WHAT YOU WILL DO:
Among the records, find the lines that hold the string "absolute" and return them.

== PROVIDED RECORDS

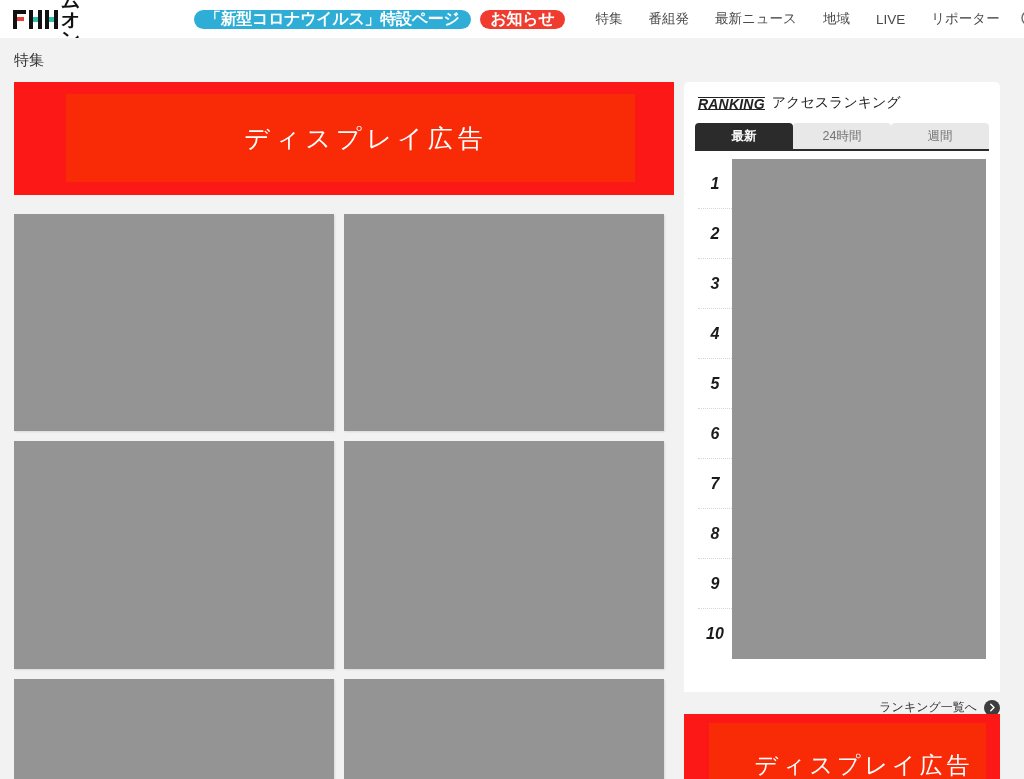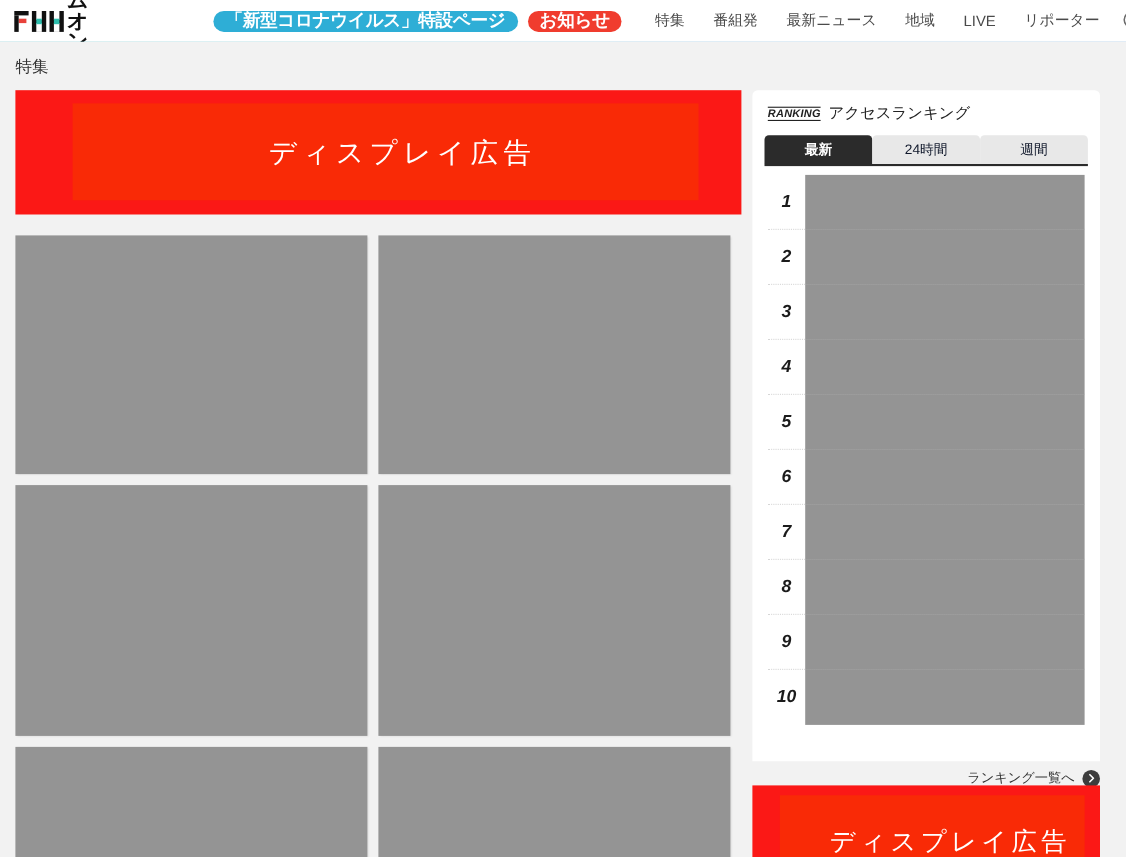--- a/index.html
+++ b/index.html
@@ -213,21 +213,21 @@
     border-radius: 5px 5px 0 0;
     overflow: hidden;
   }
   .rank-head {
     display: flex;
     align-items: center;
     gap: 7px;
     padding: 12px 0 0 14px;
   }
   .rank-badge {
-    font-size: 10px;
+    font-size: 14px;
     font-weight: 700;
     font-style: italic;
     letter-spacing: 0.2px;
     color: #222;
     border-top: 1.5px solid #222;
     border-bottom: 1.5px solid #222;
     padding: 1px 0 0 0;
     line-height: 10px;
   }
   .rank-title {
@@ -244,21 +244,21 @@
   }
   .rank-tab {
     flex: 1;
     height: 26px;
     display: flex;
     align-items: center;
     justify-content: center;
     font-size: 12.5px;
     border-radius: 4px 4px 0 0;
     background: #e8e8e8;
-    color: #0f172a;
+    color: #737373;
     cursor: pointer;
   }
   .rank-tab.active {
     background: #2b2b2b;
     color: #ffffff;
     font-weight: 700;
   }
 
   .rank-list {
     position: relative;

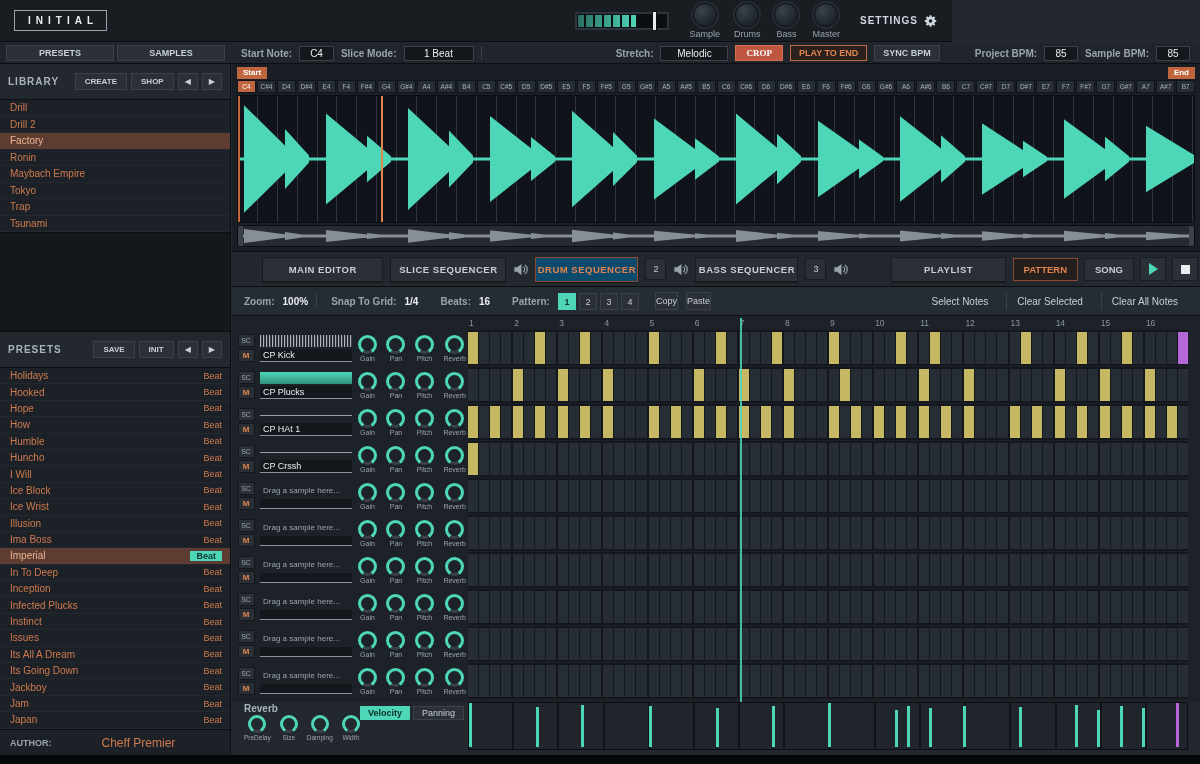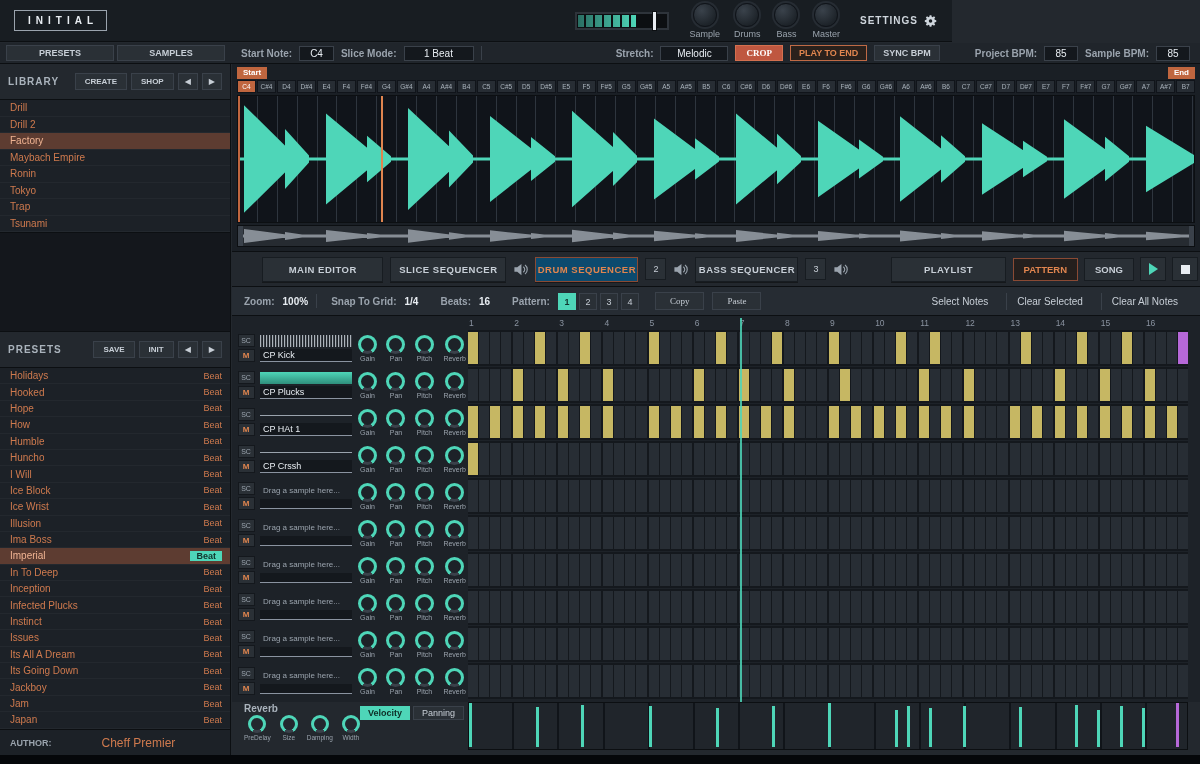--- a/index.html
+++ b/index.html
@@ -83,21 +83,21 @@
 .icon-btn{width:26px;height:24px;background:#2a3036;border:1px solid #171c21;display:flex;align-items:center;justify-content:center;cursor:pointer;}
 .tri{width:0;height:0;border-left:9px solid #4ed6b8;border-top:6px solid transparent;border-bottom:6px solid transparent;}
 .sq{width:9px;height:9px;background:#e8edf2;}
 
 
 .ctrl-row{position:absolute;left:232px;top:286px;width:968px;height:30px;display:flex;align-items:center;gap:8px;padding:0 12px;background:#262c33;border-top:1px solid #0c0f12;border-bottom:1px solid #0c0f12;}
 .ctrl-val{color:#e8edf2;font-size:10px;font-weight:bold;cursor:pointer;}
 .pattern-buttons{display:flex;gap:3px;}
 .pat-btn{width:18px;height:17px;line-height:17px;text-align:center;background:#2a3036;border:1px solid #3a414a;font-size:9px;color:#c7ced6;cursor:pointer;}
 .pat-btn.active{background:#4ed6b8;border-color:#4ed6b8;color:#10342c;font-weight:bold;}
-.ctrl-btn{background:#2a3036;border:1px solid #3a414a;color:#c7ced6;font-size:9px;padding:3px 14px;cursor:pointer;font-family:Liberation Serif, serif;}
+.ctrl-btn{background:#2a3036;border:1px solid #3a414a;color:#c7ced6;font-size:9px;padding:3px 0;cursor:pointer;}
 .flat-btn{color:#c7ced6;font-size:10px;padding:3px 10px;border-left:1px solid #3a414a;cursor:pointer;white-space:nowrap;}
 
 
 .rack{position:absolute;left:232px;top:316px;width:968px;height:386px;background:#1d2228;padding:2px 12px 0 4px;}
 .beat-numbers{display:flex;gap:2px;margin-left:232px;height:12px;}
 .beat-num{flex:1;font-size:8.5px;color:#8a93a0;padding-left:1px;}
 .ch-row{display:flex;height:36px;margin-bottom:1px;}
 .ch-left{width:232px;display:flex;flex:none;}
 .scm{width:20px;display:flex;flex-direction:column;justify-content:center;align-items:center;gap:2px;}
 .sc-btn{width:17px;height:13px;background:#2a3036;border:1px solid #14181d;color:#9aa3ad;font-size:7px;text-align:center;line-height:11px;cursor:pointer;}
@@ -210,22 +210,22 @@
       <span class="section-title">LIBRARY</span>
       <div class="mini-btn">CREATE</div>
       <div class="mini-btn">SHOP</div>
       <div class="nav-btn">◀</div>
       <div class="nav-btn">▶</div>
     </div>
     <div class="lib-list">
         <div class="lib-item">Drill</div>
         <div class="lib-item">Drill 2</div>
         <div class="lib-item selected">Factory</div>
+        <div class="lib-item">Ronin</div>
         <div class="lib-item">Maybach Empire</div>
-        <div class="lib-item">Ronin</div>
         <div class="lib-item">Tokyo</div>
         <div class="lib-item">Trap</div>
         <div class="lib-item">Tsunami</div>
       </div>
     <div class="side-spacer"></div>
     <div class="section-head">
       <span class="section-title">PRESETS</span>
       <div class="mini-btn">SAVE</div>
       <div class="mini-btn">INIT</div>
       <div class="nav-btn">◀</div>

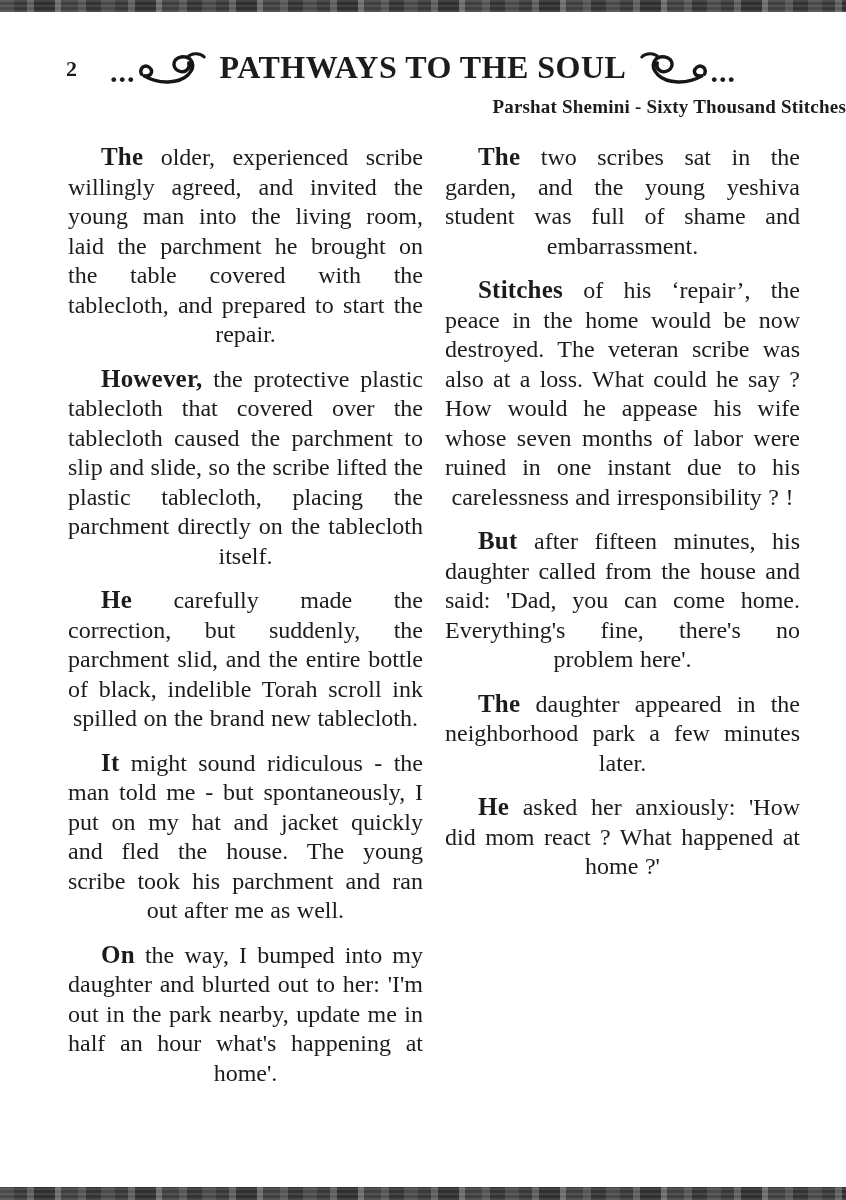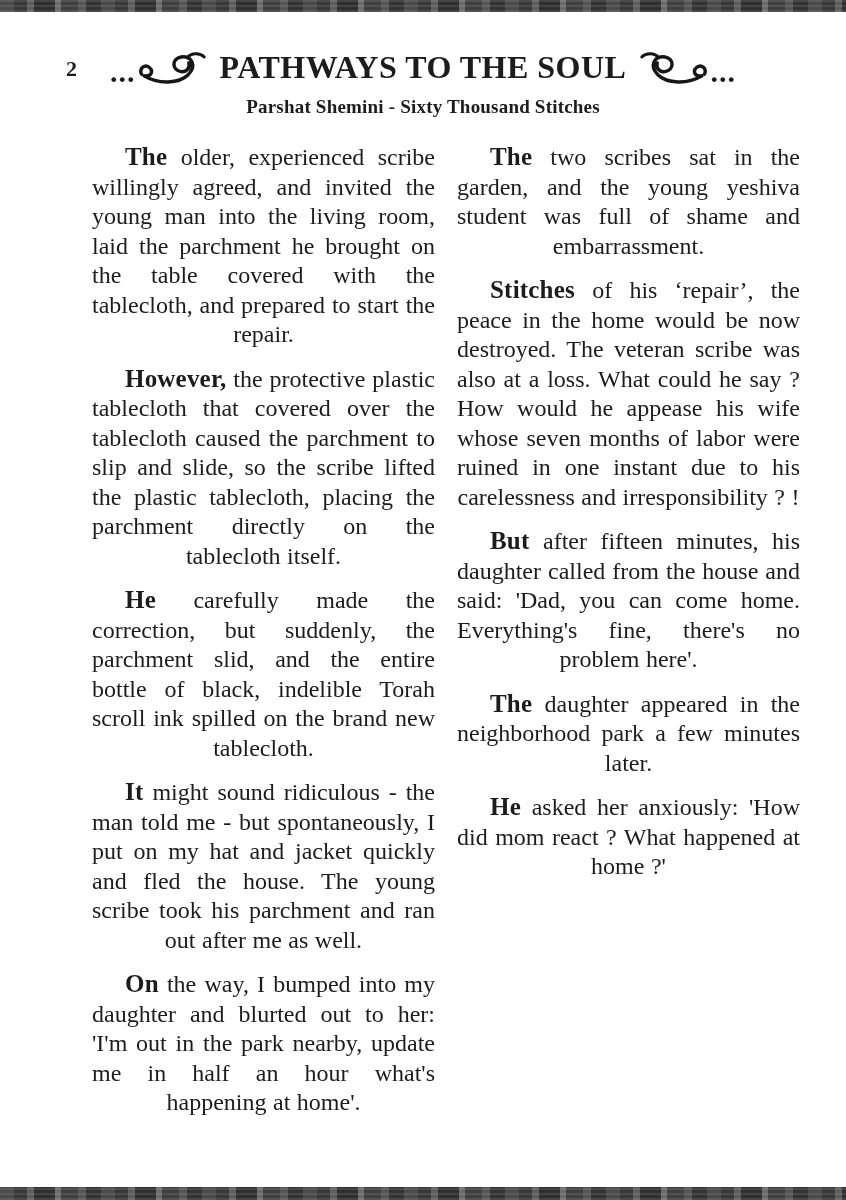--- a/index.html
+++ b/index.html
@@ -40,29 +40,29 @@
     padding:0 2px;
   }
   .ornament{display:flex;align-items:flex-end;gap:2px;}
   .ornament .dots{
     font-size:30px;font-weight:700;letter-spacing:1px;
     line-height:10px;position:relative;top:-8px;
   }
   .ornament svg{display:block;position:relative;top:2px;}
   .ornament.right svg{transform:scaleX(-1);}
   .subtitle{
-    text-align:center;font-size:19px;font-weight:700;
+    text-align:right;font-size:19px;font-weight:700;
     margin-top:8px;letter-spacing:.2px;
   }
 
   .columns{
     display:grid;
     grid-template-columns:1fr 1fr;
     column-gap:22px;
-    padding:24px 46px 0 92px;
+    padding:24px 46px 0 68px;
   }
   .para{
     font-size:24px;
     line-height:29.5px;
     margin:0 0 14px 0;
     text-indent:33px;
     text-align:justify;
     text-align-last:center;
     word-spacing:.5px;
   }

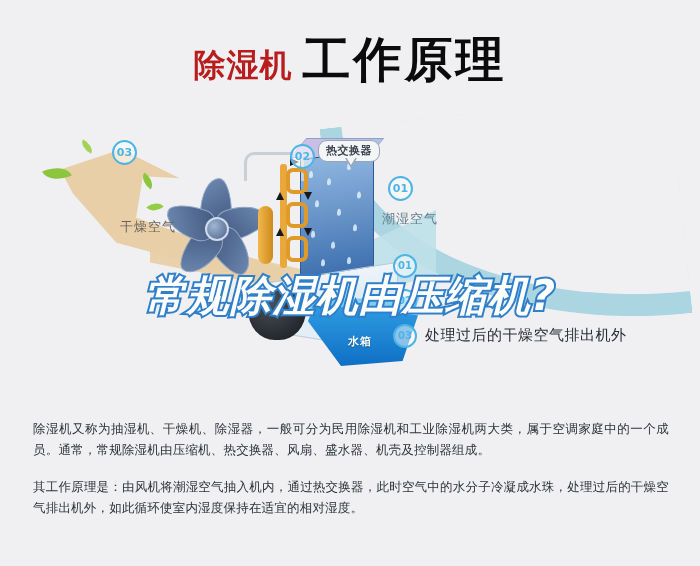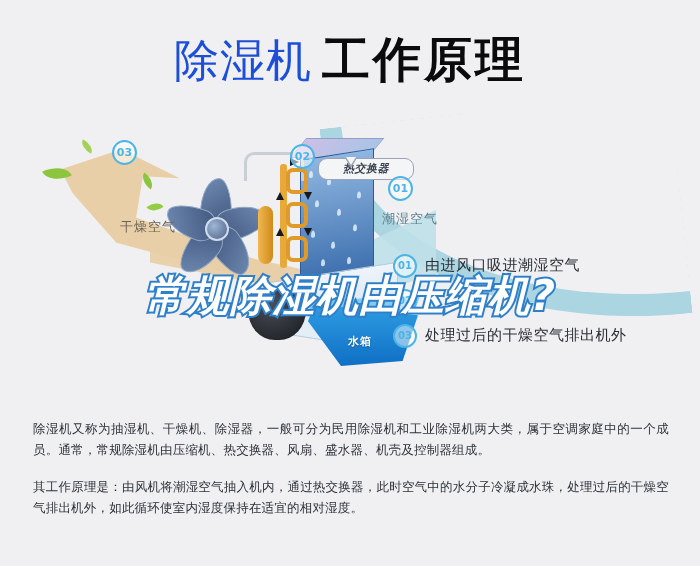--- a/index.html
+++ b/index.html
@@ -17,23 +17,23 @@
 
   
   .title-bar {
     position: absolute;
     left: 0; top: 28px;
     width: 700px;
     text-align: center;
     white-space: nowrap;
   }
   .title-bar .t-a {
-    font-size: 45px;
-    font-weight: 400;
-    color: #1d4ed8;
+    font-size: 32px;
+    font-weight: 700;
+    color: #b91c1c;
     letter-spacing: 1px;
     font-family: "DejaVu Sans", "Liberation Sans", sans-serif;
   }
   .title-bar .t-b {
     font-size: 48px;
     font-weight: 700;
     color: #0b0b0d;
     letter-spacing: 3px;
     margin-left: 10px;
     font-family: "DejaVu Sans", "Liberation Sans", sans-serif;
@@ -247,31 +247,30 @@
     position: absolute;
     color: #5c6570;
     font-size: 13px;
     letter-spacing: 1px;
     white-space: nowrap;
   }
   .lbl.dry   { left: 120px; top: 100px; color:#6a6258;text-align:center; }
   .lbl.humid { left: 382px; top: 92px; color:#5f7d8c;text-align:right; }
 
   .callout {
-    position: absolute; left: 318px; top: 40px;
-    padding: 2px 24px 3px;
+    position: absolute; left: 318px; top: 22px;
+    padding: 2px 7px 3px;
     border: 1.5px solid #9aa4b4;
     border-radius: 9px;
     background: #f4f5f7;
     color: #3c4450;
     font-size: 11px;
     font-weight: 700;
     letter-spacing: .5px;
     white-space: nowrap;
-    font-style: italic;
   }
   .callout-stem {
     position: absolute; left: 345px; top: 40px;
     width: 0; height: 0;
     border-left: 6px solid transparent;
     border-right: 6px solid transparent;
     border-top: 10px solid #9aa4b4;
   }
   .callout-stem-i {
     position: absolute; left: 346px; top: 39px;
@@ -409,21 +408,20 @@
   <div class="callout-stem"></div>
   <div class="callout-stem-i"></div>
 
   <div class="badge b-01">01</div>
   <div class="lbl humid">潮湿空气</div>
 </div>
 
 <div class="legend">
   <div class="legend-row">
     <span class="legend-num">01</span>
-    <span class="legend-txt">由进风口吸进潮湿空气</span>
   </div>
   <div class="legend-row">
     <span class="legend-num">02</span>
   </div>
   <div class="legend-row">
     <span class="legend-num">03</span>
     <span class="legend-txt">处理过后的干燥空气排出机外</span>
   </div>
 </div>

====

RESPONSE AREA:
 .ctrl-row{position:absolute;left:232px;top:286px;width:968px;height:30px;display:flex;align-items:center;gap:8px;padding:0 12px;background:#262c33;border-top:1px solid #0c0f12;border-bottom:1px solid #0c0f12;}
 .rack{position:absolute;left:232px;top:316px;width:968px;height:386px;background:#1d2228;padding:2px 12px 0 4px;}
     position: absolute;
     position: absolute;
-    position: absolute; left: 318px; top: 40px;
+    position: absolute; left: 318px; top: 22px;
     position: absolute; left: 345px; top: 40px;
     position: absolute; left: 346px; top: 39px;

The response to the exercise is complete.